China slams US appointment of special coordinator for Tibet
Beijing says appointment of US human rights official infringes on China’s internal affairs and may ‘destabilise’ Tibet.
China has rejected the United States’s appointment of a special coordinator for Tibetan issues, saying the move could “destabilise” Tibet and infringes on Chinese internal affairs.
US Secretary of State Mike Pompeo on Wednesday announced that State Department official Robert Destro would assume the additional post, which has been vacant since the start of President Donald Trump’s term in 2017.
The move comes amid heightened tensions between Beijing and Washington, which has routinely criticised the Chinese government’s human rights record, especially on the treatment of ethnic minorities in Xinjiang and Tibet.
China has routinely refused to deal with the US coordinator for Tibet, seeing it as an infringement on its internal affairs.
“Tibet affairs are China’s internal affairs that allow no foreign interference,” said Zhao Lijian, a spokesman at the Chinese foreign ministry.

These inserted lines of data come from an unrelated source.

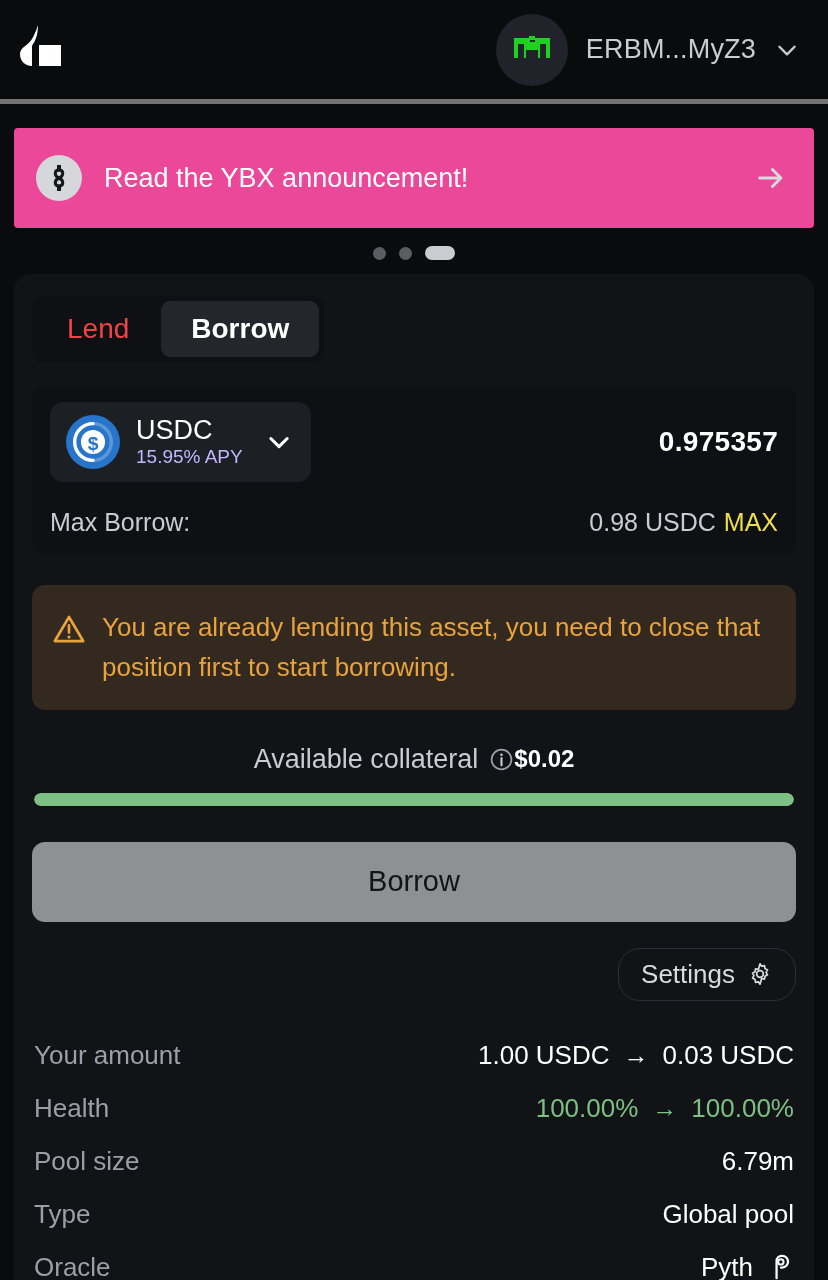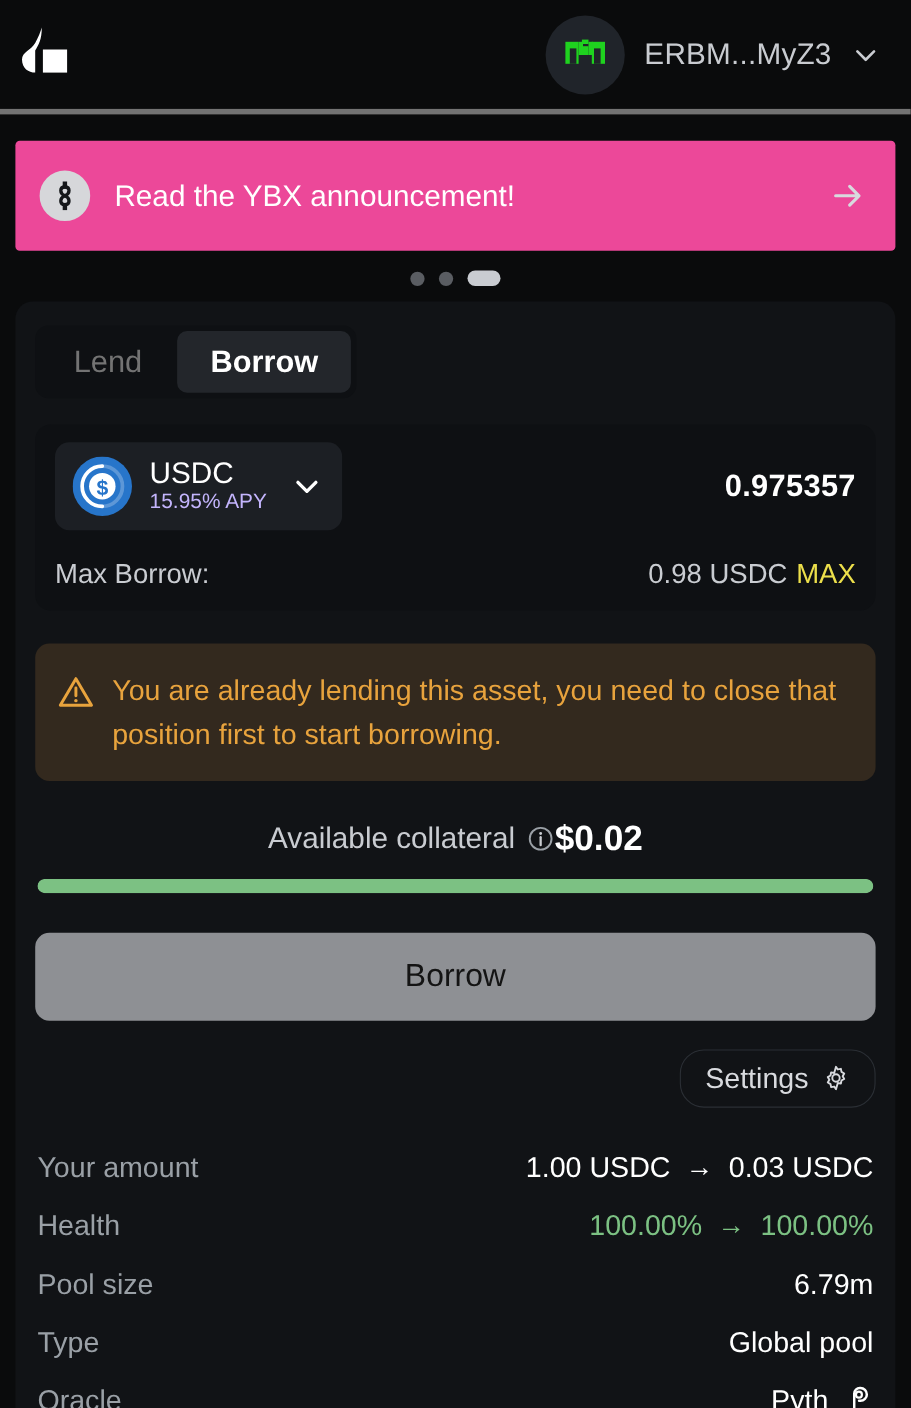--- a/index.html
+++ b/index.html
@@ -70,7 +70,7 @@
   }
   .tab {
     padding: 12px 30px; border-radius: 9px; font-size: 28px;
-    color: #737373; background: transparent; cursor: pointer; border: none;
+    color: #ef4444; background: transparent; cursor: pointer; border: none;
     font-family: inherit;
   }
   .tab.active { background: #23262b; color: #ffffff; font-weight: 700; }

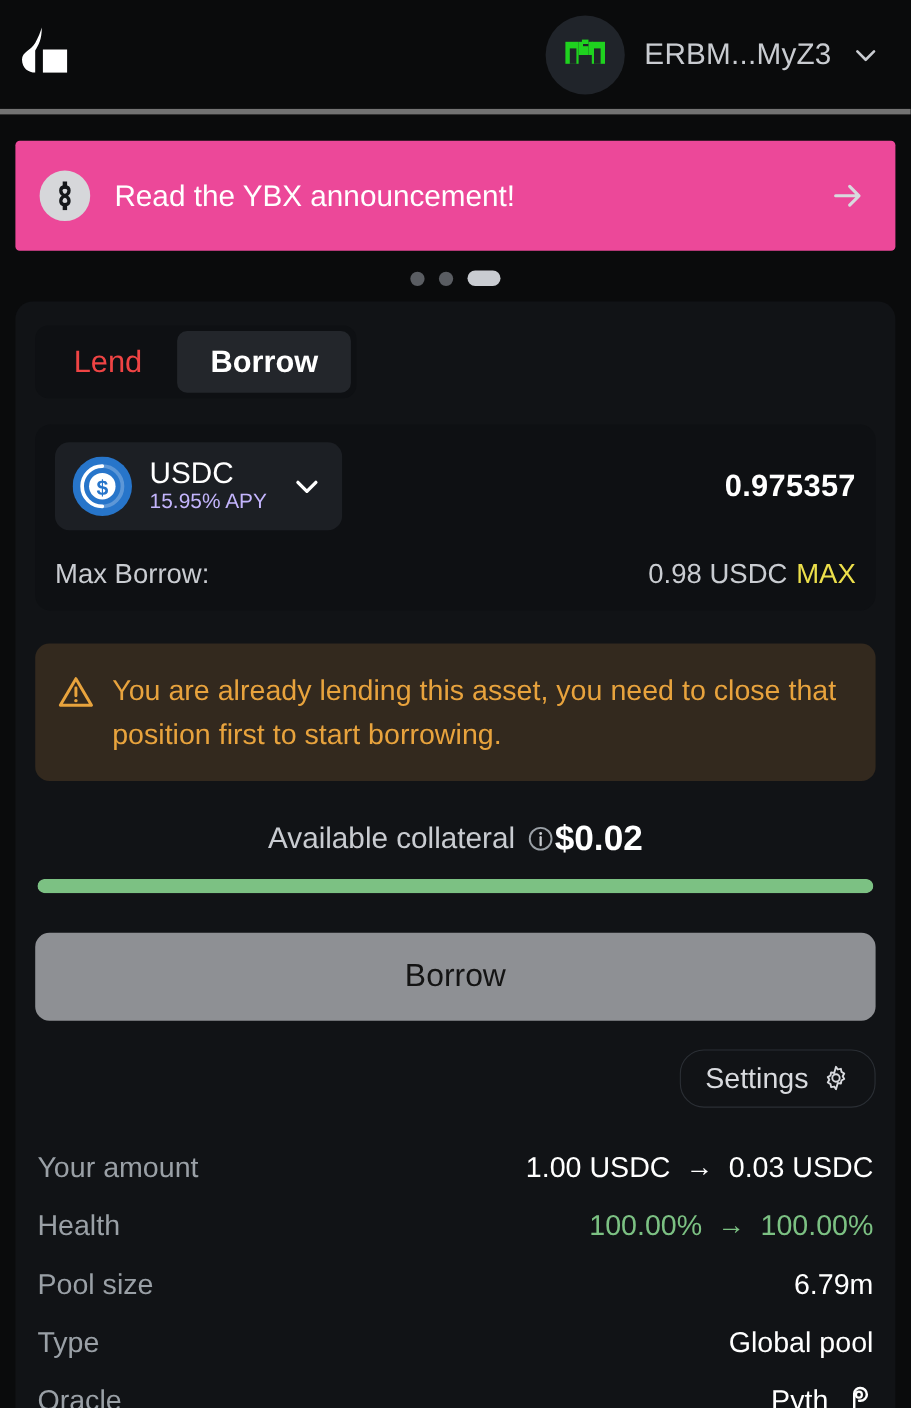--- a/index.html
+++ b/index.html
@@ -116,7 +116,7 @@
   .coll-row { display: flex; align-items: center; justify-content: center; margin-top: 28px; }
   .coll-label { display: flex; align-items: center; gap: 11px; font-size: 27px; color: #c9ccd1; }
   .info-icon { width: 25px; height: 25px; cursor: pointer; }
-  .coll-value { font-size: 32px; color: #ffffff; font-weight: 700; }
+  .coll-value { font-size: 24px; color: #ffffff; font-weight: 700; }
   .bar-track {
     margin-top: 18px; height: 13px; border-radius: 7px; background: #1d2024; overflow: hidden;
   }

“The setting up of the so-called coordinator for Tibetan issues is entirely out of political manipulation to interfere in China’s internal affairs and destabilise Tibet. China firmly opposes that,” Zhao said at a regular media briefing.
China seized control of Tibet in 1950 in what it describes as a “peaceful liberation” that helped the remote Himalayan region throw off its “feudalist” past.
“People of all ethnic groups in Tibet are part of the big family of the Chinese nation, and since its peaceful liberation, Tibet has had prosperous economic growth,” Zhao said.
But critics, led by exiled spiritual leader the Dalai Lama, say Beijing’s rule amounts to “cultural genocide”.
Pompeo told reporters on Wednesday that in his new role, Destro would “focus on advancing dialogue” between the Chinese government and the Dalai Lama.
Destro would also work to protect the religious, cultural and linguistic identity of Tibetans and to improve their human rights, Pompeo said.